Lizzo tries not to show her frustration with her critics. This is a woman on a mission who appears to be determined to overcome any obstacles in her path.

“I was made for this life,” she says. “The documentary tries to show that throughout I have always pushed it to the max, always been a hard worker with a goal. I’ve been through so much that winning awards and working on dream projects doesn’t feel like work.”

With a long-gestating fourth studio album – “Special,” with its infectious chart-topping single “About Damn Time” – now behind her and her plus-size dancer “Big Grrrls” competition show humming along, could movies be next?

“Hey, it doesn’t get any bigger than HBO Max, honey,” she jokes about the platform that will air her documentary. However, Lizzo has demonstrated a talent for acting, as evidenced by her deft comedic guest host (and musical guest) performance on “Saturday Night Live” earlier this year. She does not dismiss the idea, but qualifies it.

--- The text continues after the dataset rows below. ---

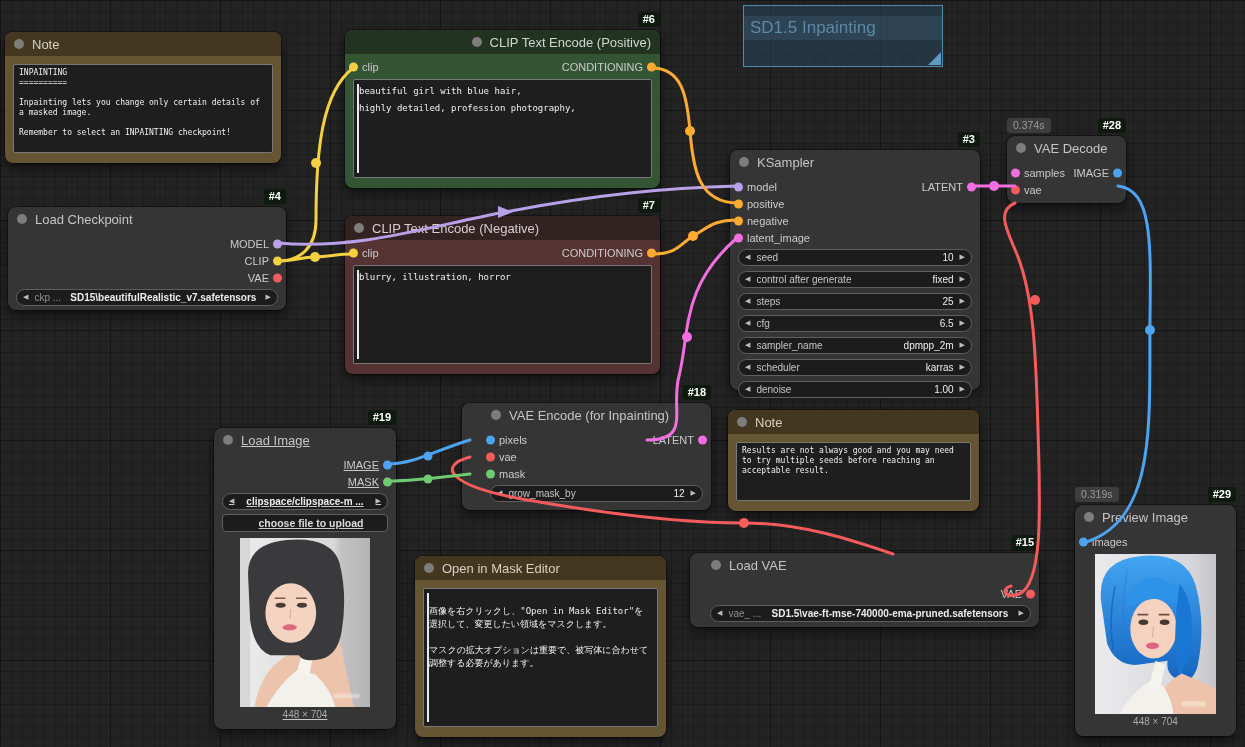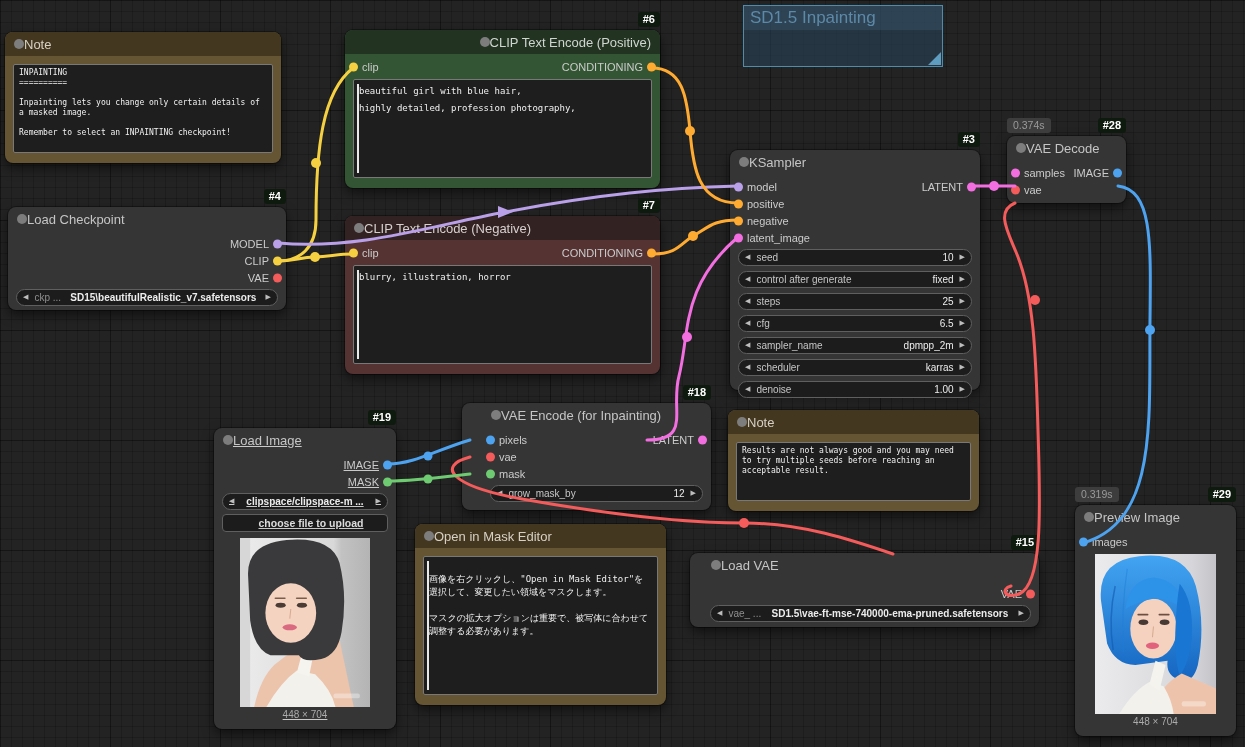--- a/index.html
+++ b/index.html
@@ -68,7 +68,7 @@
   .group{position:absolute;left:743px;top:5px;width:200px;height:62px;z-index:1;
     background:rgba(42,70,92,.55);border:1px solid #4f8cab;box-sizing:border-box;}
   .group-title{display:block;padding:2px 6px;font-size:17px;color:#5d89a8;
-    background:rgba(70,110,140,.25);}
+    background:rgba(70,110,140,.25);margin-top:10px;}
   .group-resize{position:absolute;right:1px;bottom:1px;width:0;height:0;
     border-left:13px solid transparent;border-bottom:13px solid #5e9cc0;}
   

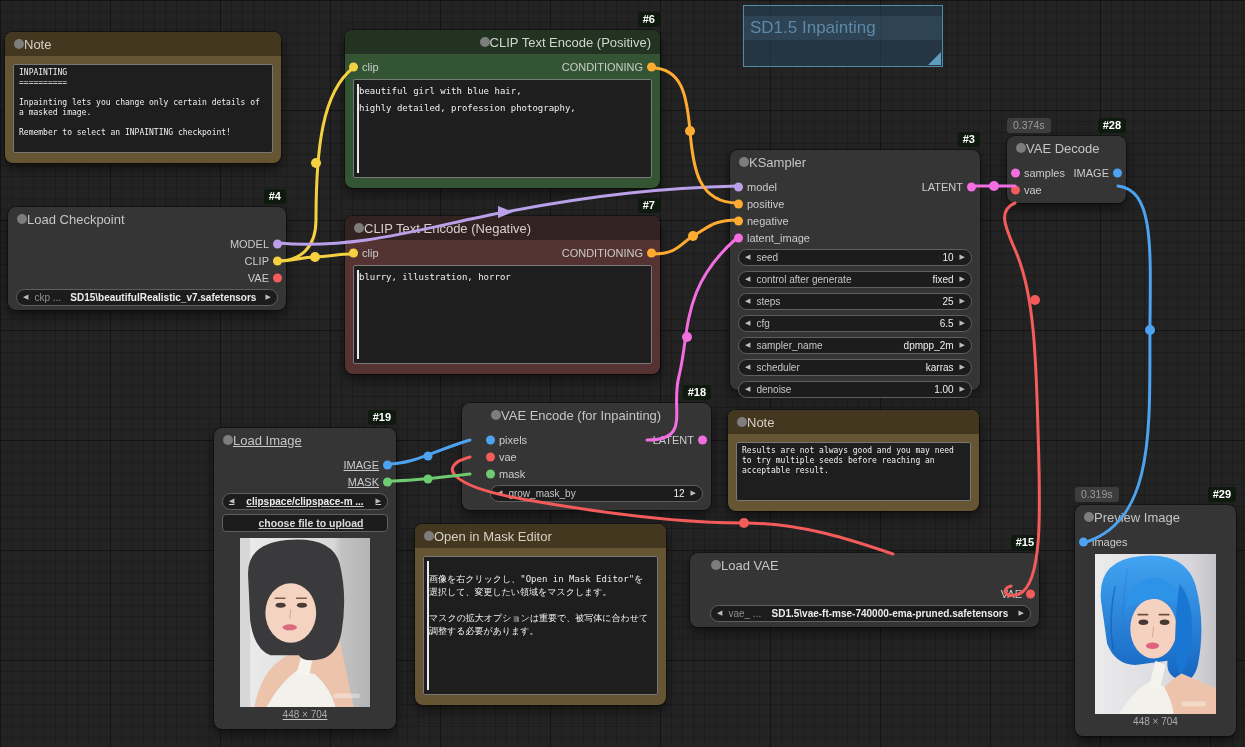--- a/index.html
+++ b/index.html
@@ -21,7 +21,7 @@
     box-shadow:0 5px 12px rgba(0,0,0,.55), 0 0 0 1px rgba(0,0,0,.35);
     color:#c9c9c9;
   }
-  .nh{flex:0 0 24px;display:flex;align-items:center;gap:0;padding:0 9px;
+  .nh{flex:0 0 24px;display:flex;align-items:center;gap:8px;padding:0 9px;
       border-radius:8px 8px 0 0;font-size:13px;color:#c5c5c5;white-space:nowrap;overflow:hidden;}
   .ndot{flex:0 0 10px;width:10px;height:10px;border-radius:50%;background:#7d7d7d;}
   .nbody{flex:1;display:flex;flex-direction:column;padding:4px 0 6px;position:relative;min-height:0;}

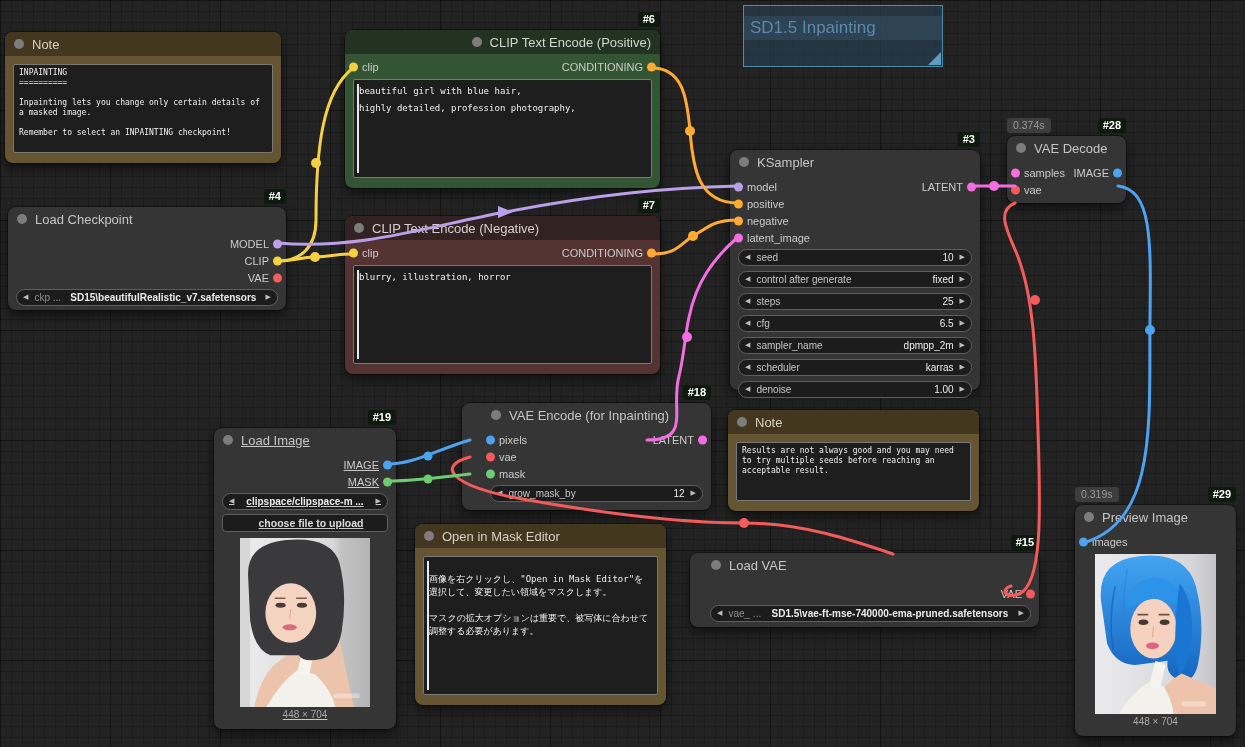--- a/index.html
+++ b/index.html
@@ -344,7 +344,7 @@
     </div>
   </div>
 
-  <div class="node brown" style="left:415px;top:524px;width:251px;height:181px;">
+  <div class="node brown" style="left:415px;top:556px;width:251px;height:181px;">
     <div class="nh">
       <span class="ndot"></span>
       <span>Open in Mask Editor</span>

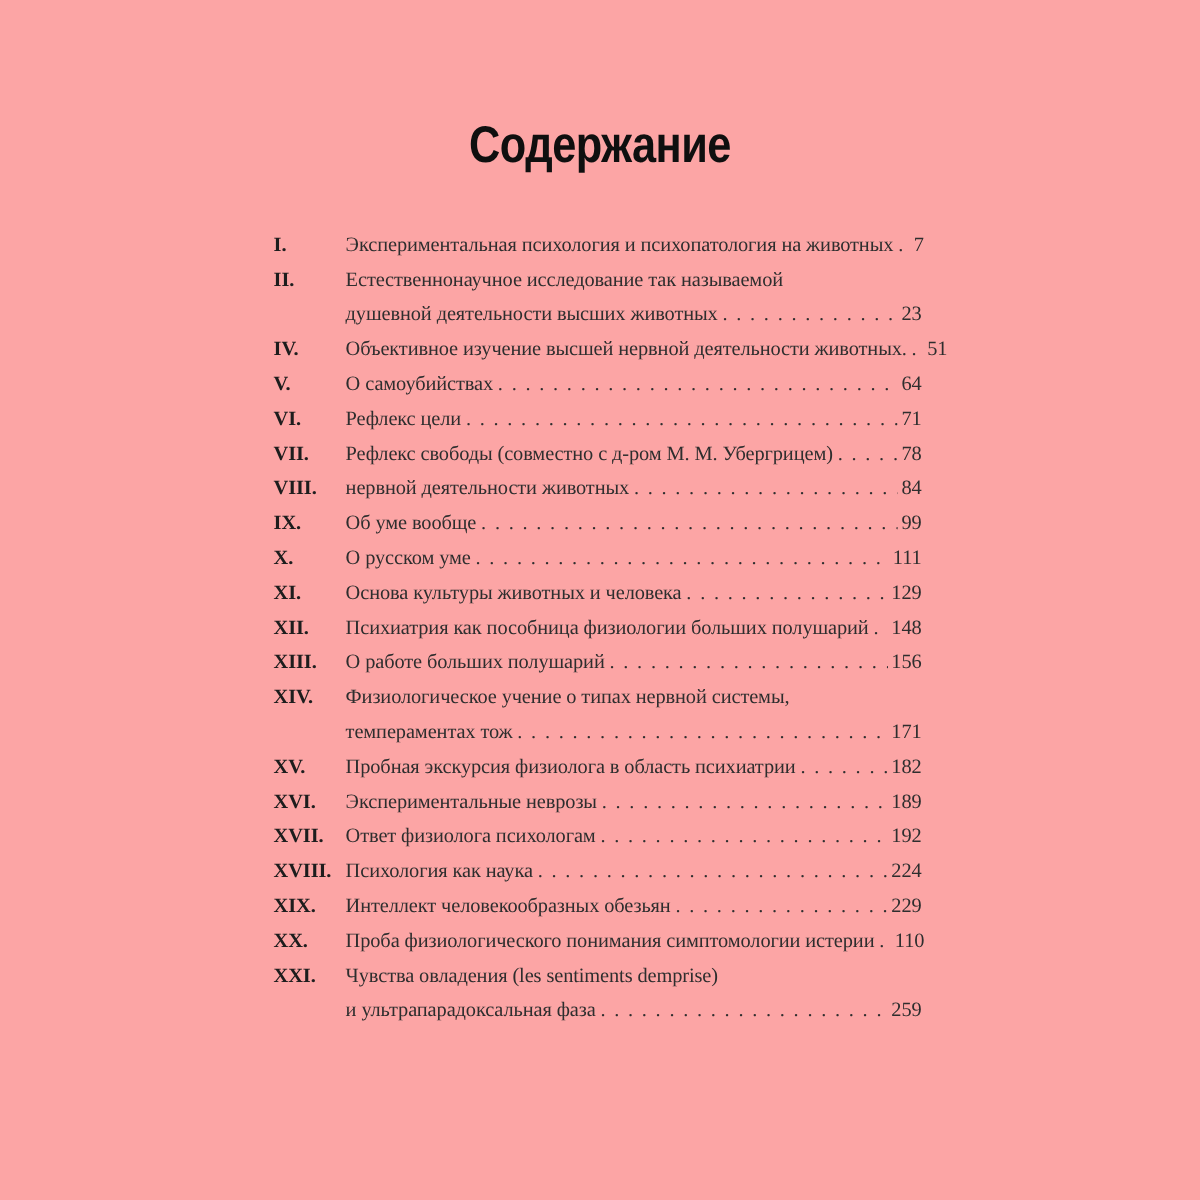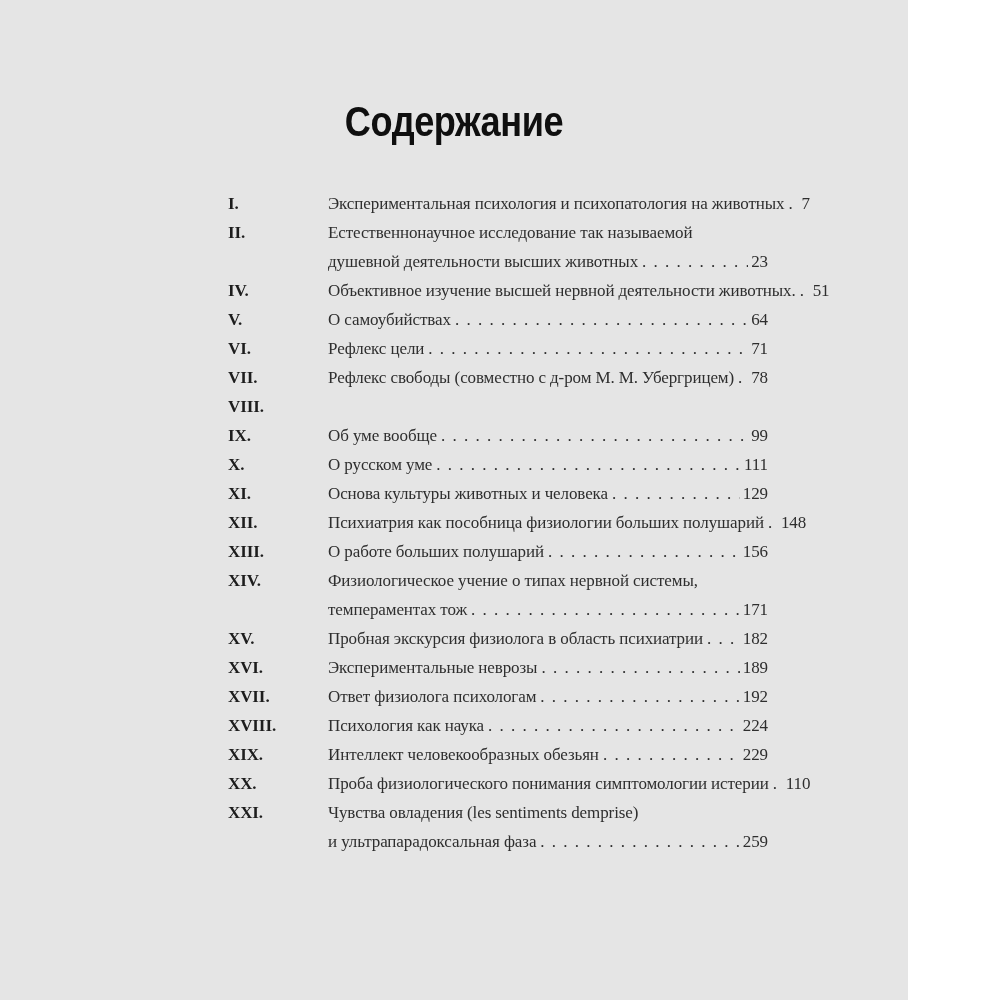--- a/index.html
+++ b/index.html
@@ -9,9 +9,9 @@
   }
   .page {
     position: relative;
-    width: 908px;
+    width: 1000px;
     height: 1000px;
-    background: #e5e5e5;
+    background: #fca5a5;
     overflow: hidden;
     font-family: "Liberation Serif", "DejaVu Serif", serif;
   }

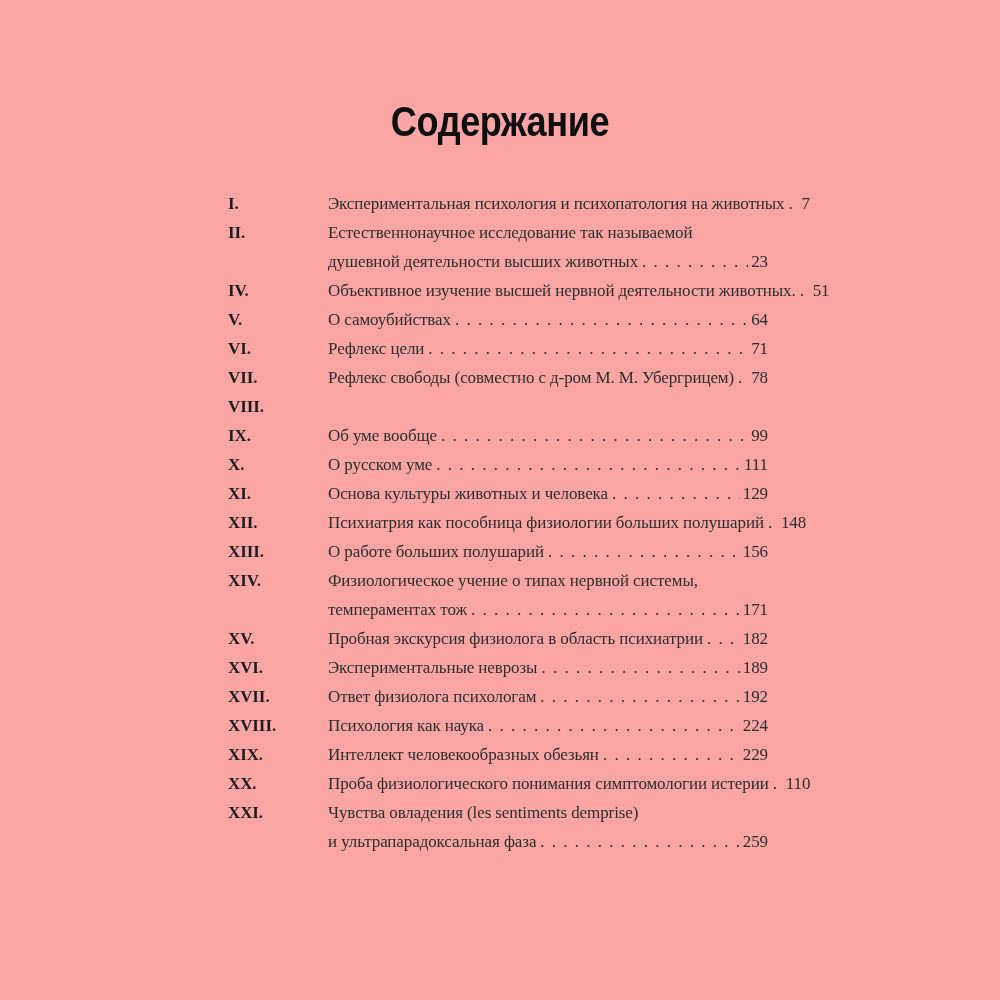--- a/index.html
+++ b/index.html
@@ -58,7 +58,6 @@
   }
   .t {
     white-space: nowrap;
-    margin-left: 40px;
   }
   .dots {
     flex: 1 1 auto;

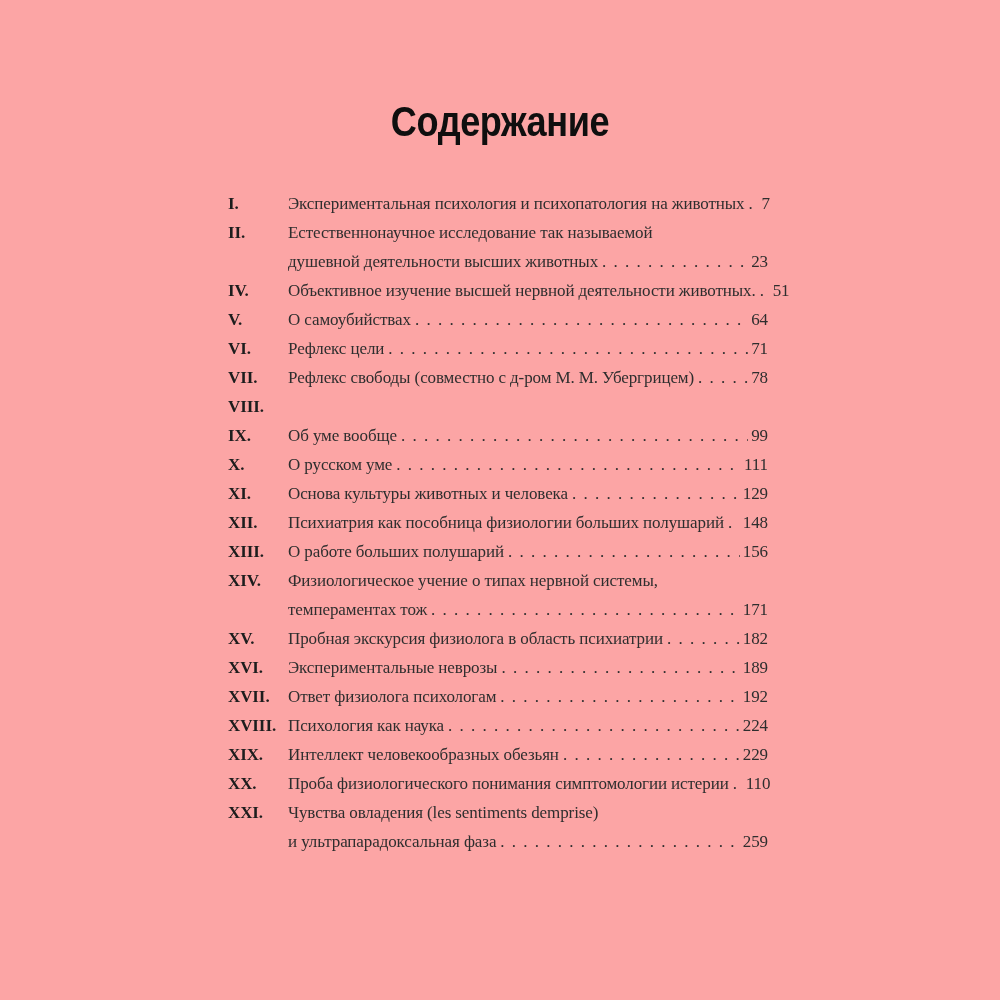--- a/index.html
+++ b/index.html
@@ -158,6 +158,11 @@
   <div class="entry">
     <div class="numeral">VIII.</div>
     <div class="entry-lines">
+          <div class="line">
+            <span class="t">нервной деятельности животных</span>
+            <span class="dots"></span>
+            <span class="pg">84</span>
+          </div>
         </div>
   </div>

“I can never just do things for the sake of doing them, so this first film project I’m putting out there, well, it’s an introduction to who I am,” she says. “I’ve had huge offers for things that went on to be big, but I turned them down because I didn’t want to be known as the girl from that movie, but rather as the girl with the music.”

The mission was completed. Although things did not turn out exactly as a younger Lizzo might have hoped.

“Growing up, I always wanted to be a famous flautist, maybe not James Galway famous, but first chair in a symphony, you know,” Lizzo says. “That did not occur. But then I’m at the Met Gala (last May), playing this $55,000 flute on the red carpet, and I’m like, oh, fifth-grade me is happy, I fulfilled her dreams.”